Personal information
- Born: May 8, 1959 (age 67) Albuquerque, New Mexico, U.S.
- Listed height: 6 ft 0 in (1.83 m)
- Listed weight: 203 lb (92 kg)

Career information
- High school: Eisenhower (Rialto, California)
- College: USC (1977–1980)
- NFL draft: 1981: 1st round, 8th overall pick

Career history
- San Francisco 49ers (1981–1990); Los Angeles Raiders (1991–1992); New York Jets (1993–1994); Kansas City Chiefs (1995)*; San Francisco 49ers (1995)*;
- * Offseason or practice squad member only

Awards and highlights
- 4× Super Bowl champion (XVI, XIX, XXIII, XXIV); 8× First-team All-Pro (1981, 1983, 1986–1991); 10× Pro Bowl (1981–1984, 1986–1991); 2× NFL interceptions leader (1986, 1991); NFL combined tackles leader (1982); NFL 1980s All-Decade Team; NFL 1990s All-Decade Team; NFL 75th Anniversary All-Time Team; NFL 100th Anniversary All-Time Team; PFWA All-Rookie Team (1981); San Francisco 49ers Hall of Fame; San Francisco 49ers No. 42 retired; National champion (1978); Unanimous All-American (1980); NCAA interceptions co-leader (1980); 2× First-team All-Pac-10 (1979, 1980); Second-team All-Pac-10 (1978); First-team AP All-Time All-American (2025); NFL record Most interceptions returned for touchdown in a season by a rookie: 3 (1981; tied);

Career NFL statistics
- Tackles: 1,146
- Interceptions: 63
- Interception return yards: 730
- Forced fumbles: 16
- Fumble recoveries: 17
- Defensive touchdowns: 5
- Stats at Pro Football Reference
- Pro Football Hall of Fame
- College Football Hall of Fame

= Ronnie Lott =

American football player (born 1959)

Ronald Mandel Lott (born May 8, 1959) is an American former professional football player in the National Football League (NFL) for 14 seasons.

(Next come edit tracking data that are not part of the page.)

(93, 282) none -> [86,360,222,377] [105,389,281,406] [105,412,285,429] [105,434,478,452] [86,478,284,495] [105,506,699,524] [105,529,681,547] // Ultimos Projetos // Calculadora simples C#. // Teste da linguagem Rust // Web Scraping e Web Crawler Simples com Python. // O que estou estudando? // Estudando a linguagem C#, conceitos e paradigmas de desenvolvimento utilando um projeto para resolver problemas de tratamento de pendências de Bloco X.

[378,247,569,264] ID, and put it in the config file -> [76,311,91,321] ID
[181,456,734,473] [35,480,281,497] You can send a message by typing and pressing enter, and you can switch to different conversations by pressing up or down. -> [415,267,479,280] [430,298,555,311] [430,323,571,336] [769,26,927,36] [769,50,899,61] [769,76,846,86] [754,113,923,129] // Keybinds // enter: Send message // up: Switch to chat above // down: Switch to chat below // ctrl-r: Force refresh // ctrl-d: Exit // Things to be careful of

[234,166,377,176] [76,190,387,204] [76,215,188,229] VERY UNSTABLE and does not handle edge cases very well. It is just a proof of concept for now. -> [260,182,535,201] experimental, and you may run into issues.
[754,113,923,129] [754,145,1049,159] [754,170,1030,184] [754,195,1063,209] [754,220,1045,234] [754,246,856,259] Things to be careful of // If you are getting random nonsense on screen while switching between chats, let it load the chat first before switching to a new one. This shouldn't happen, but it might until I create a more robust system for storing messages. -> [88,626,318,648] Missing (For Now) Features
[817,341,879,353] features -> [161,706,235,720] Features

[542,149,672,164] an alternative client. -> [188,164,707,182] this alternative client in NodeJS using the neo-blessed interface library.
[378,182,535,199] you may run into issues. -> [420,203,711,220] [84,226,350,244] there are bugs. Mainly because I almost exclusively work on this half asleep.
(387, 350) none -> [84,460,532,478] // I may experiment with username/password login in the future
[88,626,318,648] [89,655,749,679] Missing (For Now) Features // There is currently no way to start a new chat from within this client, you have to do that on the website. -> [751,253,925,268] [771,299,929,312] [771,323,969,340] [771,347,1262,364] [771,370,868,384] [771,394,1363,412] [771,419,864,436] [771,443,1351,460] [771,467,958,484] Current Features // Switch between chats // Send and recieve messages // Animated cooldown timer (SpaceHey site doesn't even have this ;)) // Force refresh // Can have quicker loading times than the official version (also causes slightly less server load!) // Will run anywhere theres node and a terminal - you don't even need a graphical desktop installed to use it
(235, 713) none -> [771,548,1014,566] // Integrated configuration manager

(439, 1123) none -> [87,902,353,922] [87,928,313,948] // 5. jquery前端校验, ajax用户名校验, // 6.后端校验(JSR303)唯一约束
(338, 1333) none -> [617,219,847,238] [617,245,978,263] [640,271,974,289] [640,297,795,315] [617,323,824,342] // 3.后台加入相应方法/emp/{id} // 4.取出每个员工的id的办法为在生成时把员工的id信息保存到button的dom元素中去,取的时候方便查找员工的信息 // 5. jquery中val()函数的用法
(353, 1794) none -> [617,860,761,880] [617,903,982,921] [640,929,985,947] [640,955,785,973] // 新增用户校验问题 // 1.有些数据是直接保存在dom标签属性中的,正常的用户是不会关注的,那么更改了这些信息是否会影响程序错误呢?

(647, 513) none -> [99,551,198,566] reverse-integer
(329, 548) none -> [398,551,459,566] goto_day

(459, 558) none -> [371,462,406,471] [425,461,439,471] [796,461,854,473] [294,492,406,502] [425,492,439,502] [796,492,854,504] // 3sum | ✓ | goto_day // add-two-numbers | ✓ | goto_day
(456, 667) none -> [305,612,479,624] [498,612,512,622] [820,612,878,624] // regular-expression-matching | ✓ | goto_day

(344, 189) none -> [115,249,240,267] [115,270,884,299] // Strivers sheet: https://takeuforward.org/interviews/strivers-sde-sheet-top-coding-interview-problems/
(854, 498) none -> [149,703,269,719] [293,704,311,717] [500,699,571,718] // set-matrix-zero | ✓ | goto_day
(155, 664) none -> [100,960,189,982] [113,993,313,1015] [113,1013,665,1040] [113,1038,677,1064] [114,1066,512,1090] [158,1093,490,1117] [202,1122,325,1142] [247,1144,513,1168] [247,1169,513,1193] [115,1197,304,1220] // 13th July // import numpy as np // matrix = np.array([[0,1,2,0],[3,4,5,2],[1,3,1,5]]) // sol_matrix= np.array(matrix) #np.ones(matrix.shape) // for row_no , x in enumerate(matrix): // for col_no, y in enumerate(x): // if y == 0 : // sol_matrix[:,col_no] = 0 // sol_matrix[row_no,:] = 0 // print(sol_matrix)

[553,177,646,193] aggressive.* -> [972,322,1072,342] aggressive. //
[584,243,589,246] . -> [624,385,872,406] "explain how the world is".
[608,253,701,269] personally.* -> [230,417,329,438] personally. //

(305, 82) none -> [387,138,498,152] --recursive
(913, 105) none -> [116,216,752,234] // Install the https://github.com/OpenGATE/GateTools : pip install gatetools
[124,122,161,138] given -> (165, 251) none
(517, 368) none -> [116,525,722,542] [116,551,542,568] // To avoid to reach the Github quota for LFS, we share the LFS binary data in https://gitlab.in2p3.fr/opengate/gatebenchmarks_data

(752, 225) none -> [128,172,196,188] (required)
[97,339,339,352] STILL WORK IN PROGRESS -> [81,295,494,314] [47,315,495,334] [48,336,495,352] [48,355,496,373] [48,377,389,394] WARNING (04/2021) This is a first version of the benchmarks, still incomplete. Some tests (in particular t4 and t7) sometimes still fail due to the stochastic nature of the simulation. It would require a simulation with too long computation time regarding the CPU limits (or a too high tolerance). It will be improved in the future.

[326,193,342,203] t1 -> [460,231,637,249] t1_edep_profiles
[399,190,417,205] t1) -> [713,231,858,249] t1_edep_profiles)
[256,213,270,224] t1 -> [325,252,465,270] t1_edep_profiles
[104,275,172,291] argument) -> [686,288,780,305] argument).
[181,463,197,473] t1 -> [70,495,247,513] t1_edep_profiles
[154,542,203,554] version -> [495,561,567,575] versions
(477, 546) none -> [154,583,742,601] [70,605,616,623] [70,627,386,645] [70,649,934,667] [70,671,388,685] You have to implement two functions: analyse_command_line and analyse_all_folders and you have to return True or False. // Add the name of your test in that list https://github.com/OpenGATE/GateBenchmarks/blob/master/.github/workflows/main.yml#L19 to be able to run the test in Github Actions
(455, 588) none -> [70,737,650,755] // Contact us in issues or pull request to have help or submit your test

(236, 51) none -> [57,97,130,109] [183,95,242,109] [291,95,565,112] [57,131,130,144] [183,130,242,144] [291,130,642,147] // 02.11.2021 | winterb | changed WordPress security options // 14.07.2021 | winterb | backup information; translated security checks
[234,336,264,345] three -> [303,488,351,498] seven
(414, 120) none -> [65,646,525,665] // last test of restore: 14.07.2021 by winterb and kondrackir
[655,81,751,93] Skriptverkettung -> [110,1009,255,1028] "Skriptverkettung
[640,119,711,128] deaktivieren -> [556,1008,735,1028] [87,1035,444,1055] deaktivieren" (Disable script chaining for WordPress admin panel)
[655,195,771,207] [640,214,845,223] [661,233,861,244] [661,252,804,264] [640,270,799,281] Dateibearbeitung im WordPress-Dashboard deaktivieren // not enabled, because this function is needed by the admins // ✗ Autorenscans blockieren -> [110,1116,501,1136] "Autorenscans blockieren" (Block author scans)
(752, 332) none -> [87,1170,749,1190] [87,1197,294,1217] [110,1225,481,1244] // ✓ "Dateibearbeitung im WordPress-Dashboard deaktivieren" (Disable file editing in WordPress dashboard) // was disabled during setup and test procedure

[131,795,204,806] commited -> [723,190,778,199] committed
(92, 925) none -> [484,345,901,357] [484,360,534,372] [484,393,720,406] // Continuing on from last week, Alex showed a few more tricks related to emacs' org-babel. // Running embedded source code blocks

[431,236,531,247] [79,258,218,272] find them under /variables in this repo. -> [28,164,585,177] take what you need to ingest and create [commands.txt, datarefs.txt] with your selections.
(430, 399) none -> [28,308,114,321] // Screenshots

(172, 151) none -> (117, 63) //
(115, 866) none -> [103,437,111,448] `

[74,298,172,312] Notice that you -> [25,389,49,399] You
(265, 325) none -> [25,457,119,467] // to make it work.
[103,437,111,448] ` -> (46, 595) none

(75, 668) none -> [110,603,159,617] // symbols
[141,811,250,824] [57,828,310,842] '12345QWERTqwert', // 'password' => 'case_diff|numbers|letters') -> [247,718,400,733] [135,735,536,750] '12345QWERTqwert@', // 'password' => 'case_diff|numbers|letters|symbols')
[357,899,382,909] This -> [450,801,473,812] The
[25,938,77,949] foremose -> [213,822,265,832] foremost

Lott played college football for the USC Trojans, and was honored as a consensus All-American. He was drafted in the first round of the 1981 NFL draft by the San Francisco 49ers. Lott was also a member of the Los Angeles Raiders, New York Jets, and Kansas City Chiefs. He was inducted into the Pro Football Hall of Fame in 2000 and the International Sports Hall of Fame in 2023, and is widely considered to be one of the greatest of all time at the safety position in NFL history.

==Early life==
Ronald Mandel Lott was born on May 8, 1959, in Albuquerque, New Mexico. He attended Eisenhower High School in Rialto, California, where he played football, baseball, basketball, and wrestled.

==College career==

Lott played at the University of Southern California from 1977 to 1980.

After lettering in limited time as a freshman in 1977, Lott made the Trojans' starting lineup in 1978 and recorded three interceptions, assisting the team to a 12–1 record and splitting the national championship with Alabama in 1978.

The 1979 season saw more success for USC. Lott recorded three interceptions again as a key member of an elite secondary that included future NFL players Jeff Fisher, Dennis Smith, and Joey Browner. Along with an offense that included all American quarterback Paul McDonald, Heisman winner Charles White, future Heisman winner Marcus Allen, and four future NFL first round picks in the offensive line, he helped USC finish with an 11–0–1 record and a #2 ranking in both polls.

As a senior, Lott led the nation in interceptions (8) and return yards (166), earning himself unanimous All-American honors as the team went 8–2–1 with a final ranking of #11 while the team served a one-year NCAA probation.

Lott played in six games for the 1979–80 USC basketball team under coach Stan Morrison.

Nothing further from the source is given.